FYI, there were over 7K multi tags issued last year, so 45 percent or so of the overall 17,500. Never had this issue prior to the multi tag - you could buy a tag all the way into mid-Sept! I wish the RAC would have voted to suspend the multi tag for one year - if they did that, I think there would be a truer picture of the overall picture and where we need to go in the future.

Incidentally, spike tags lasted 5 days before being sold out last year, so you could still grab a tag easily if you wanted to just go and hunt.


----------



## Airborne (May 29, 2009)

I have a friend who is on a RAC board (not gonna say who or where) that I brought up the multi season option as the reason for inspiring demand. He said in his conversations with the DWR that by their analysis of demand that even doing away with the multi season tags it would not alleviate the incredible demand for these tags. So as much as I would be on board with eliminating the multi season or even quadrupling the cost of it, I don't think that would be the answer to decreasing demand. Too many folks wanting to elk hunt now a days. Utah is growing and this is what we get. Either a draw or unlimited it will be interesting to see what happens and the data they compile but even with that data, things change so quickly and it is a no win situation.
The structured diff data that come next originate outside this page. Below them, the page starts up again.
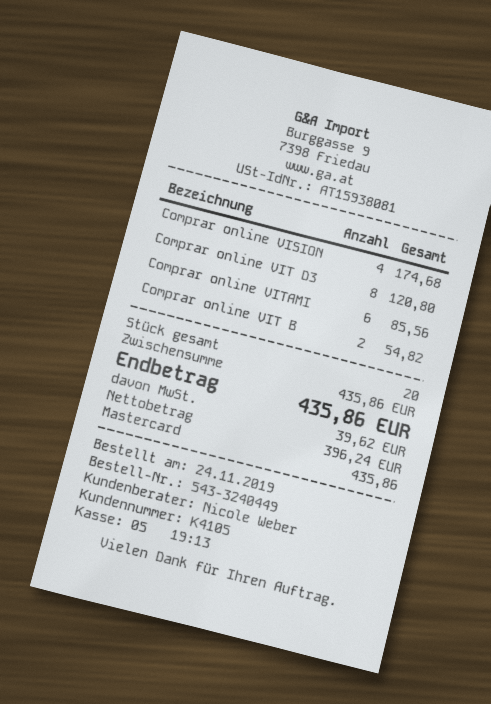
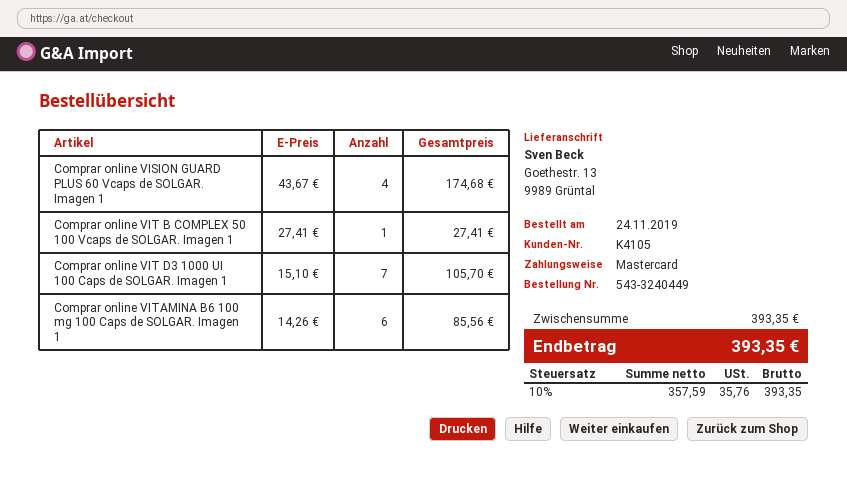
Comprar online VIT D3: 8 for 120.80 -> 7 for 105.70
Comprar online VIT B: 2 for 54.82 -> 1 for 27.41
subtotal: 435.86 -> 393.35
net: 396.24 -> 357.59
tax: 39.62 -> 35.76
total: 435.86 -> 393.35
Demand simply outpaces supply and folks are going to be upset regardless.


----------



## cowboy (Oct 12, 2021)

Airborne said:


> I have a friend who is on a RAC board (not gonna say who or where) that I brought up the multi season option as the reason for inspiring demand. He said in his conversations with the DWR that by their analysis of demand that even doing away with the multi season tags it would not alleviate the incredible demand for these tags. So as much as I would be on board with eliminating the multi season or even quadrupling the cost of it, I don't think that would be the answer to decreasing demand. Too many folks wanting to elk hunt now a days. Utah is growing and this is what we get. Either a draw or unlimited it will be interesting to see what happens and the data they compile but even with that data, things change so quickly and it is a no win situation. Demand simply outpaces supply and folks are going to be upset regardless.


👏👏👏👏👏 Amen!


----------



## Vanilla (Dec 11, 2009)

I believe the Division is saying that. I 100% believe they’re saying removing the multi-season tag is not going to alleviate demand. 

I equally believe the Division is wrong in saying that. 

7,000 multi-season permits at an increased cost of $100 per permit ($150 vs $50) equals $700,000. I think this is maybe blinding their assessment of what removing those multi-season permits would do to demand more than the actual assessment on the demand itself. The Division is not going to support something that cuts their revenue that much. And so they propose an alternative that not only protects that $700,000, it also increases it by adding in $10 for an application fee for every applicant. 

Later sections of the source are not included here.